HHS also hopes to tweak its risk adjustment program for insurers, which is designed to mitigate the risks plans face for taking on high-cost enrollees, by making it more accurately reflect partial-year enrollees as soon as next year. Going forward, risk adjustment calculations also will take into account data about patients' prescription drug use. The agency intends to propose both tweaks in future regulations, and cautioned that more changes to risk adjustment could come for the 2018 plan year.

A spokeswoman for the insurance industry's main lobbying arm, America's Health Insurance Plans, said the changes will help improve predictability and stability for both consumers and insurers.

HHS also said it is working to reduce problems that can prevent people from remaining eligible if they do not prove they qualify for coverage. The change is designed to prevent "younger and healthier consumers [who are] less motivated to overcome obstacles such as extra paperwork, from losing coverage mid-year." In 2015, younger people who experienced a data-matching issue were 25 percent less likely to resolve it than older consumers, the agency said.
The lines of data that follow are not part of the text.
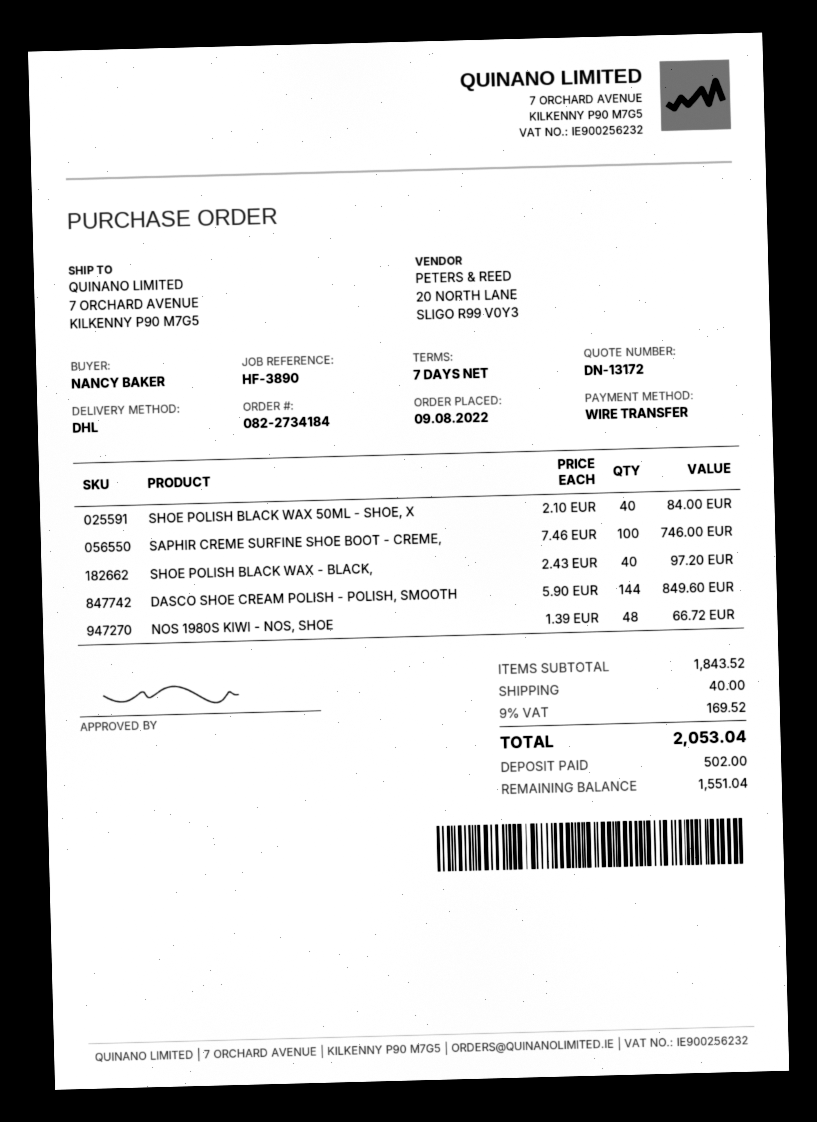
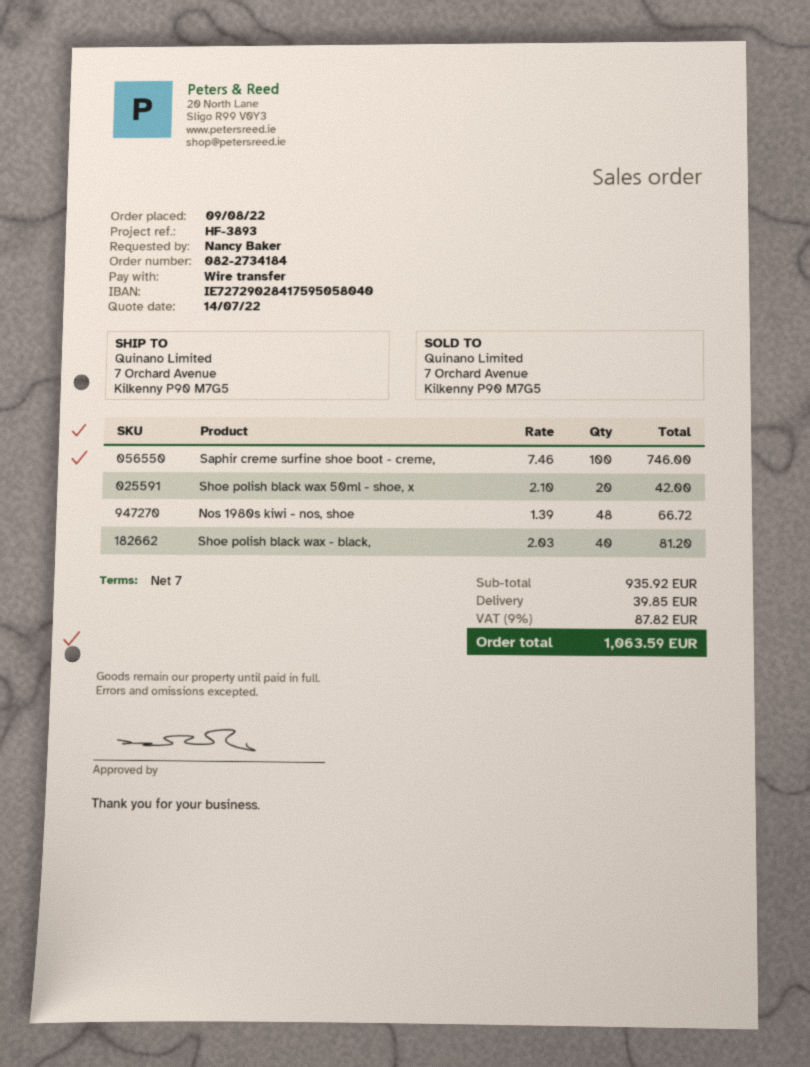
reference: HF-3890 -> HF-3893
SHOE POLISH BLACK WAX 50ML - SHOE, X: 40 x 2.10 = 84.00 -> 20 x 2.10 = 42.00
SHOE POLISH BLACK WAX - BLACK,: 40 x 2.43 = 97.20 -> 40 x 2.03 = 81.20
DASCO SHOE CREAM POLISH - POLISH, SMOOTH: 144 x 5.90 = 849.60 -> none
subtotal: 1843.52 -> 935.92
shipping: 40.00 -> 39.85
tax: 9% = 169.52 -> 9% = 87.82
total: 2053.04 -> 1063.59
HHS outlined its implementation plan for new rules surrounding eligibility determinations for its special sign-up periods outside of the normal enrollment window. The agency will begin requiring documentation later this month.

HHS also said it will ramp up its outreach to marketplace enrollees who will soon turn 65 and become eligible for Medicare so the consumers will sign up for the program for seniors and people with disabilities.

The agency will make further announcements this month about improving its work with insurance companies and state regulators, as well as about outreach plans ahead of the fourth open enrollment period that begins in November, officials said.